• _YOUR OBJECTIVE_
Restate each entry below exactly; pictures stay out of the copy.

Top of INFORMATION GIVEN

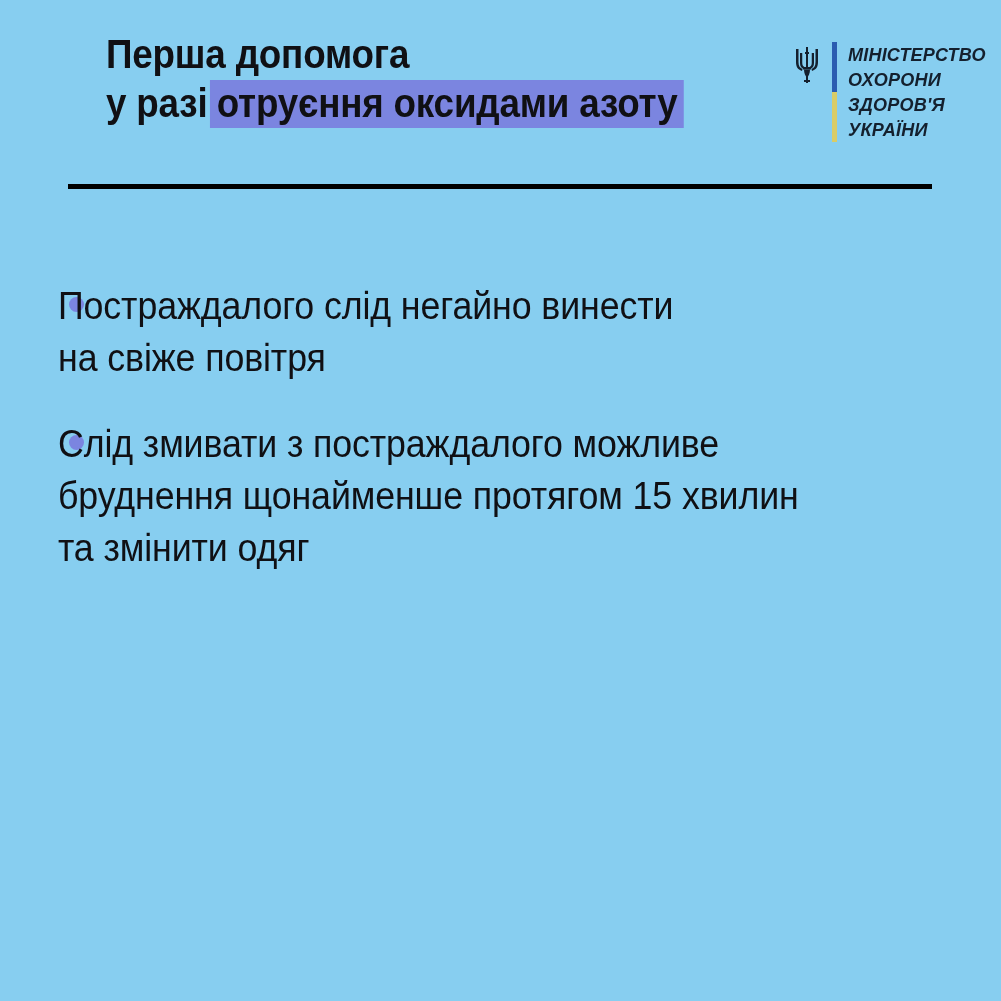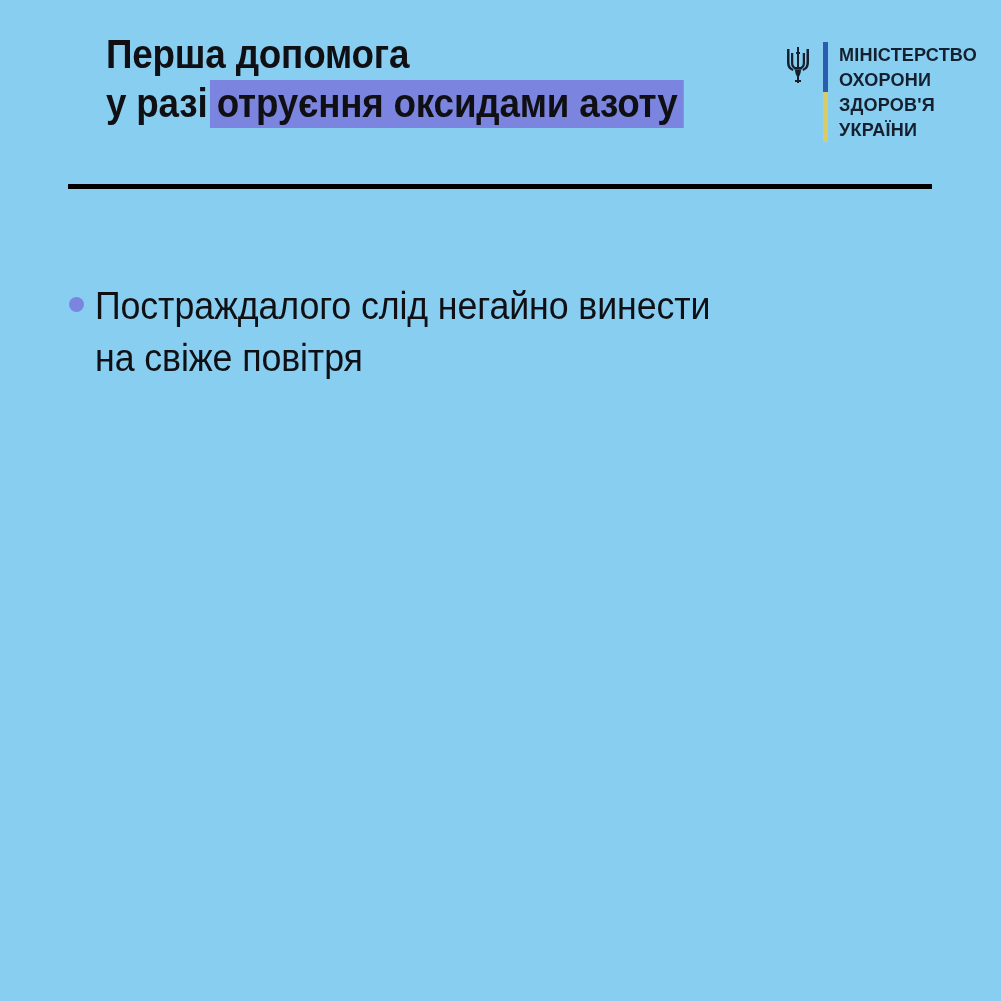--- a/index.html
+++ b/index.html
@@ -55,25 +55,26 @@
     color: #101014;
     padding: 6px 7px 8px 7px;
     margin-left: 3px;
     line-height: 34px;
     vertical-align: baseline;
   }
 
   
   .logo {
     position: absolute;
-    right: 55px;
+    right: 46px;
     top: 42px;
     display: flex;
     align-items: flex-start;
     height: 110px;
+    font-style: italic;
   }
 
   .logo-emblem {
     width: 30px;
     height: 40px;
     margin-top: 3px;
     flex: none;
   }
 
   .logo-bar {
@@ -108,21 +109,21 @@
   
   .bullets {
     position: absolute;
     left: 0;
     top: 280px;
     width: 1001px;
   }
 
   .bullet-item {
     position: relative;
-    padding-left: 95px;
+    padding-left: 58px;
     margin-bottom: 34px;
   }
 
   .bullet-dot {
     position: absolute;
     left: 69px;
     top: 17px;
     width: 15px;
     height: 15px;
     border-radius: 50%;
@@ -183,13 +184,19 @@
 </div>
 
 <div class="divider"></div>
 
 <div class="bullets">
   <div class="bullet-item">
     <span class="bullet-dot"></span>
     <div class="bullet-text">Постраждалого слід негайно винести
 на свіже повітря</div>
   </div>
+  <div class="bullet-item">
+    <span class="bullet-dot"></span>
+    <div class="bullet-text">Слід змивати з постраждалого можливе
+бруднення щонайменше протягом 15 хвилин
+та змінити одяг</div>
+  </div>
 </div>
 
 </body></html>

Bottom of INFORMATION GIVEN

• _WRITTEN ANSWER_
--- a/index.html
+++ b/index.html
@@ -55,25 +55,26 @@
     color: #101014;
     padding: 6px 7px 8px 7px;
     margin-left: 3px;
     line-height: 34px;
     vertical-align: baseline;
   }
 
   
   .logo {
     position: absolute;
-    right: 55px;
+    right: 46px;
     top: 42px;
     display: flex;
     align-items: flex-start;
     height: 110px;
+    font-style: italic;
   }
 
   .logo-emblem {
     width: 30px;
     height: 40px;
     margin-top: 3px;
     flex: none;
   }
 
   .logo-bar {
@@ -108,21 +109,21 @@
   
   .bullets {
     position: absolute;
     left: 0;
     top: 280px;
     width: 1001px;
   }
 
   .bullet-item {
     position: relative;
-    padding-left: 95px;
+    padding-left: 58px;
     margin-bottom: 34px;
   }
 
   .bullet-dot {
     position: absolute;
     left: 69px;
     top: 17px;
     width: 15px;
     height: 15px;
     border-radius: 50%;
@@ -183,13 +184,19 @@
 </div>
 
 <div class="divider"></div>
 
 <div class="bullets">
   <div class="bullet-item">
     <span class="bullet-dot"></span>
     <div class="bullet-text">Постраждалого слід негайно винести
 на свіже повітря</div>
   </div>
+  <div class="bullet-item">
+    <span class="bullet-dot"></span>
+    <div class="bullet-text">Слід змивати з постраждалого можливе
+бруднення щонайменше протягом 15 хвилин
+та змінити одяг</div>
+  </div>
 </div>
 
 </body></html>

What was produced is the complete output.